(WHAT THE EXERCISE ASKS) Starting at the line that contains "Sensor | | Go Here | Go Here", write out each line through the end of the data below, exactly as it stands. Skip any pictures.

+===+

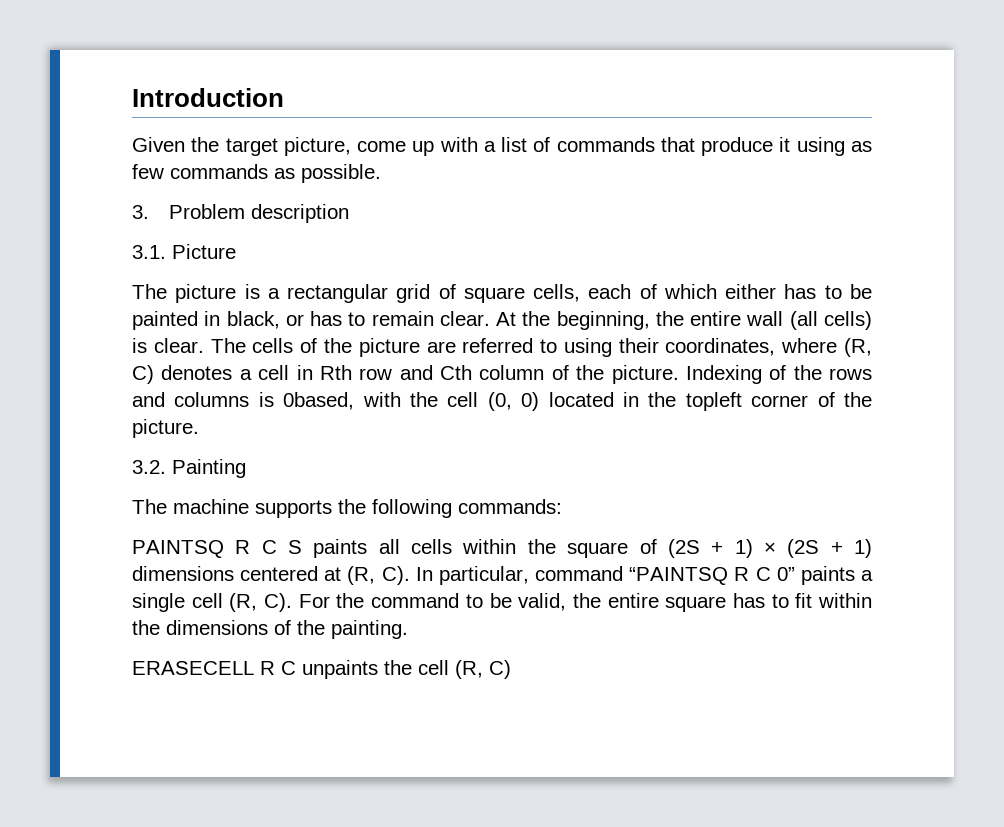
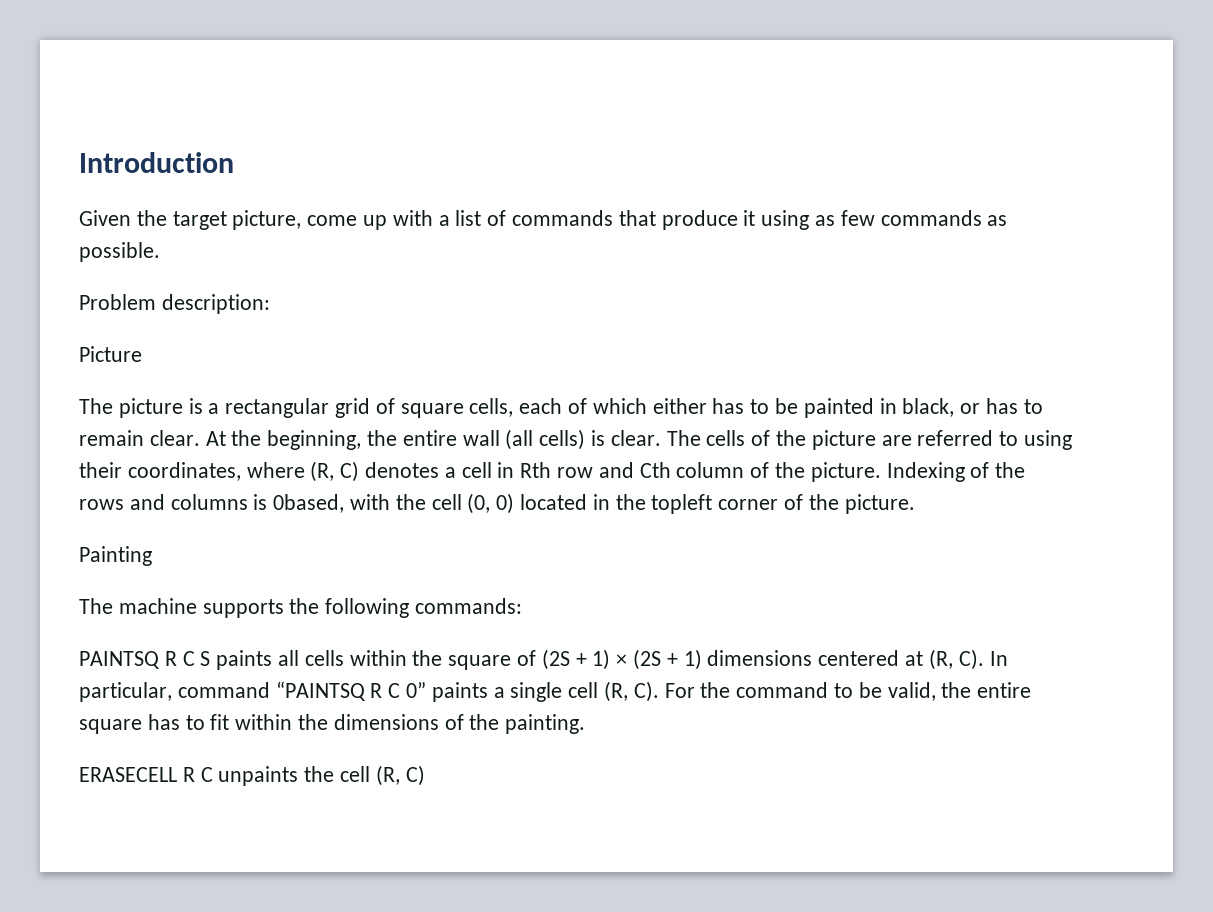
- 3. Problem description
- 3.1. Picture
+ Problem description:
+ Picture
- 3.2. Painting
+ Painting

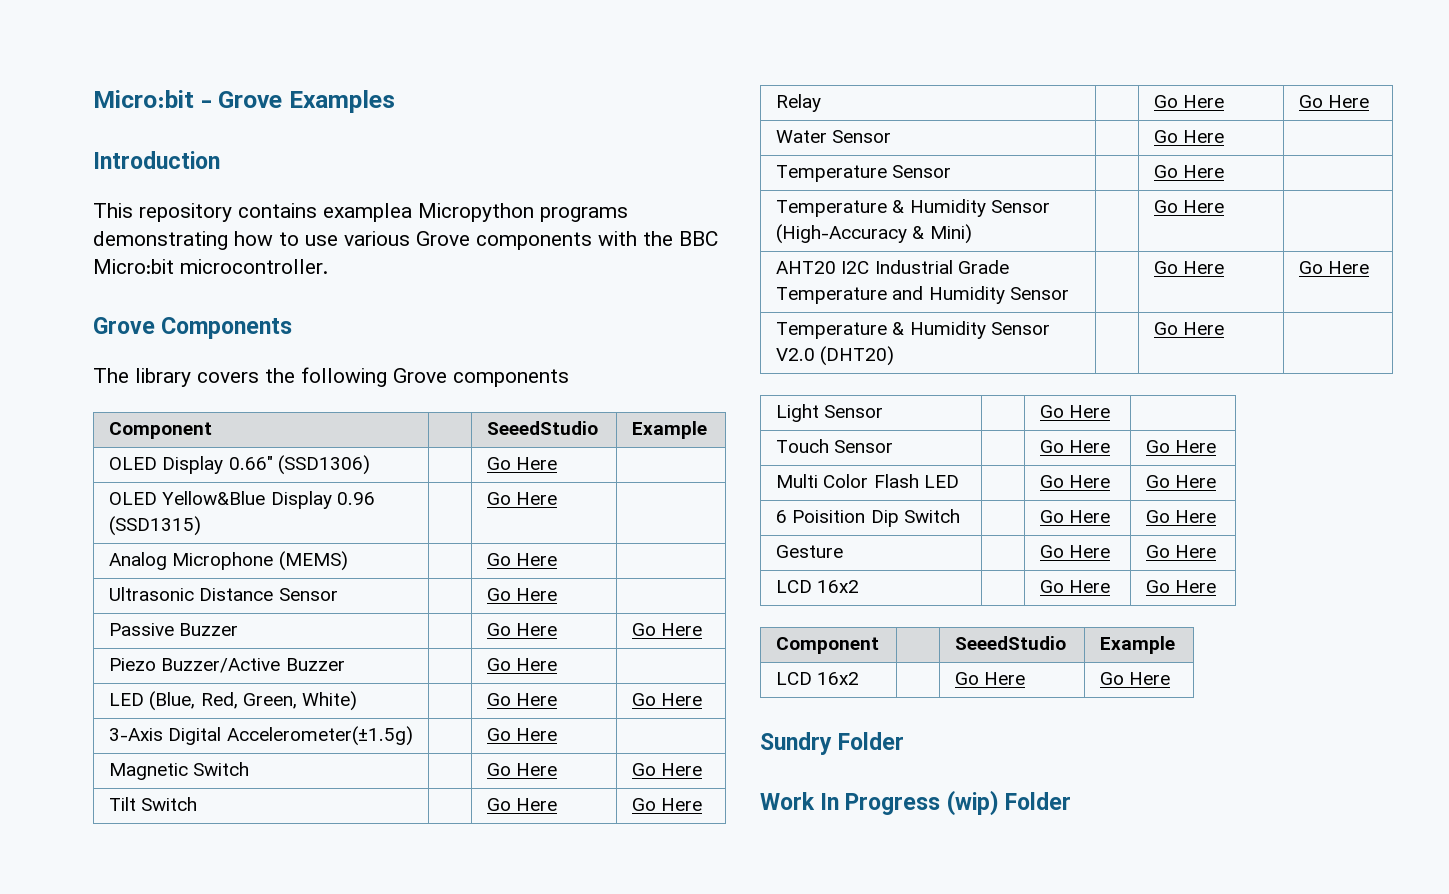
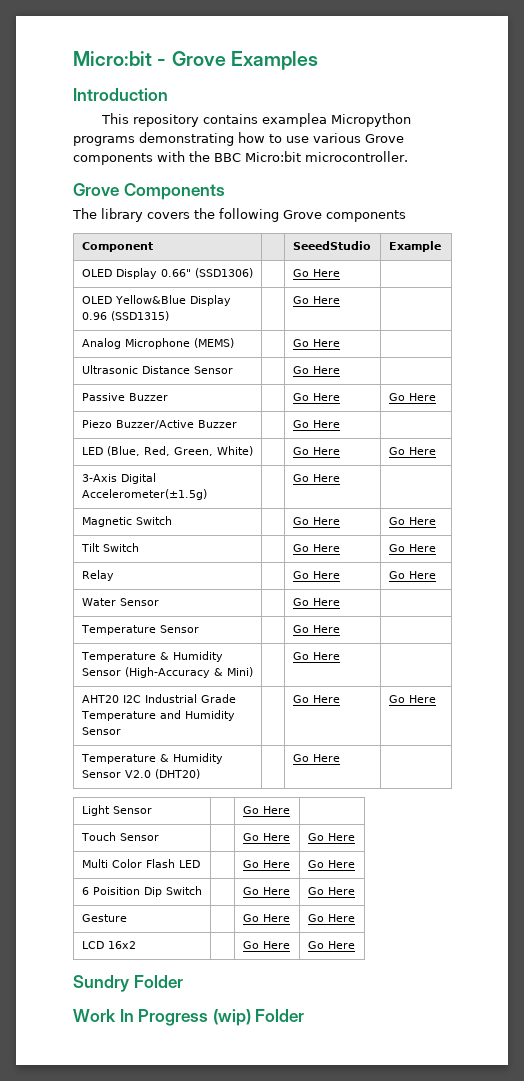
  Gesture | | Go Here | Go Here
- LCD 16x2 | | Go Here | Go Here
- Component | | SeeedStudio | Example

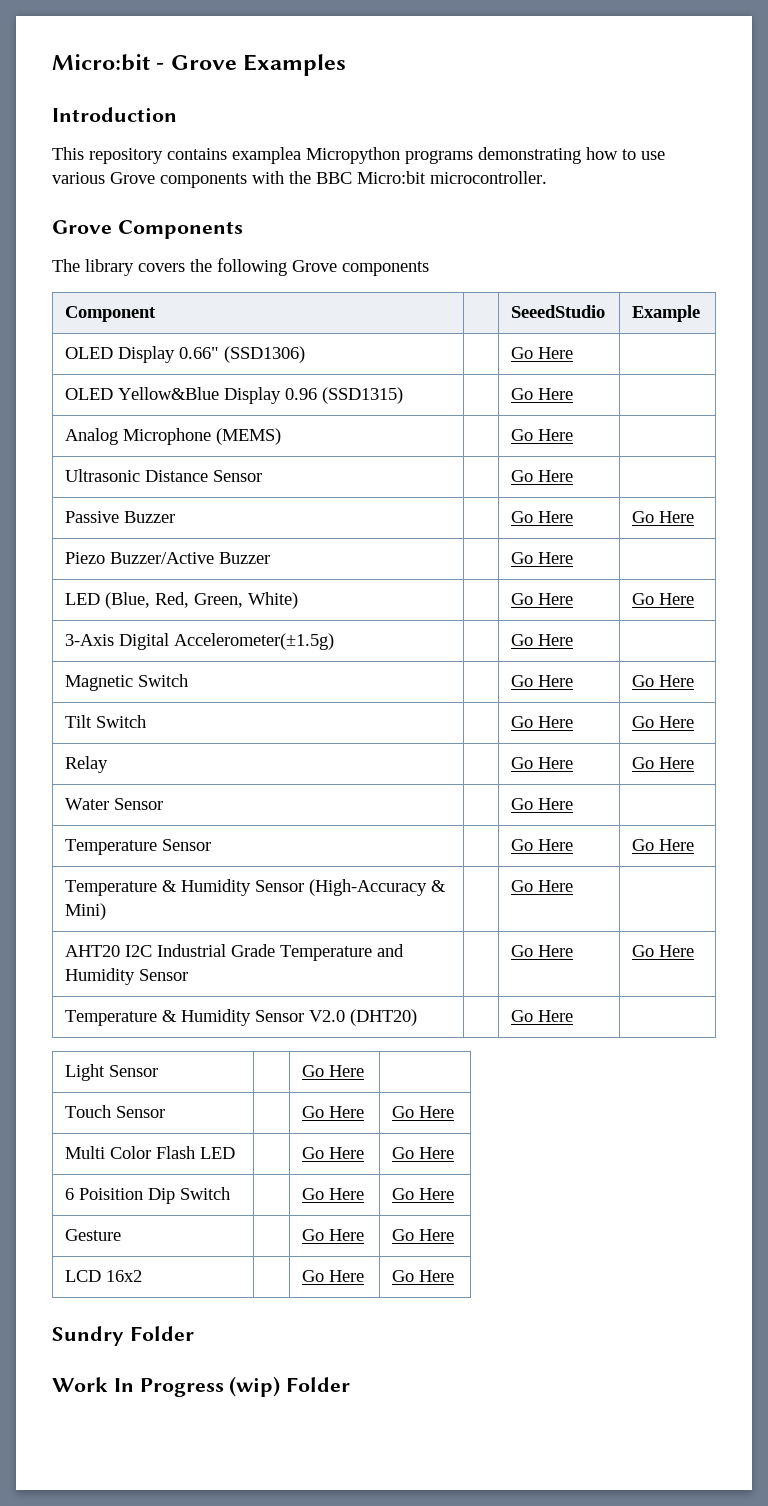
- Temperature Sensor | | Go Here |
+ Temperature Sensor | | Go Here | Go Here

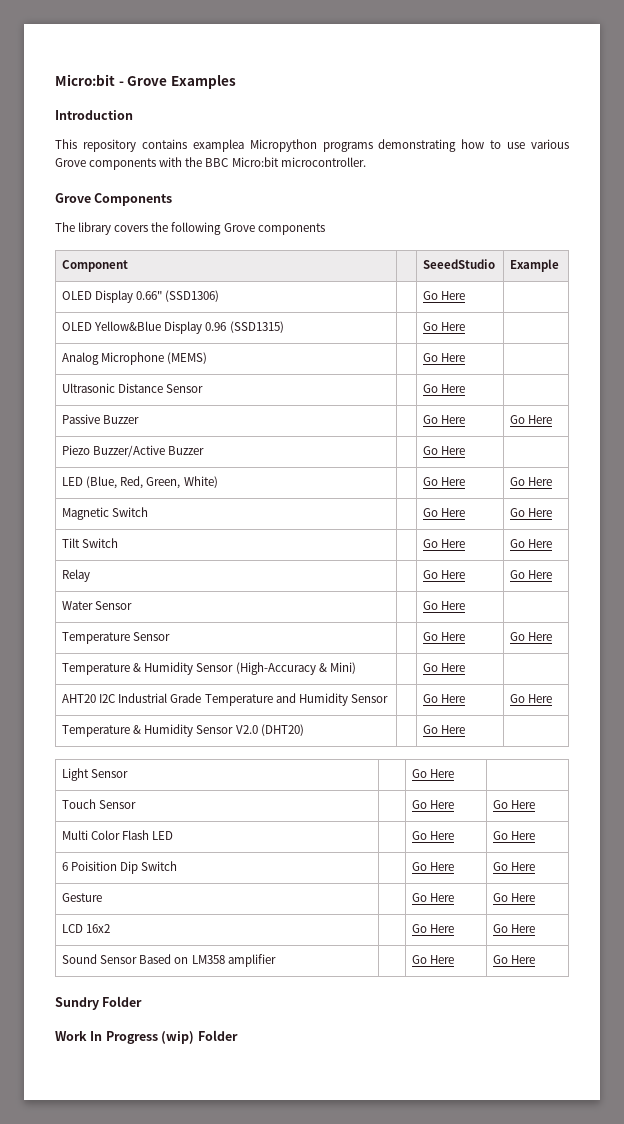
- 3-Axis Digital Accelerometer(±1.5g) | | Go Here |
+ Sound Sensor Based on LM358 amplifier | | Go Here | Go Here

+===+

(SOLUTION TO THE PROBLEM)
+ Temperature Sensor | | Go Here | Go Here

- 3-Axis Digital Accelerometer(±1.5g) | | Go Here |
+ Sound Sensor Based on LM358 amplifier | | Go Here | Go Here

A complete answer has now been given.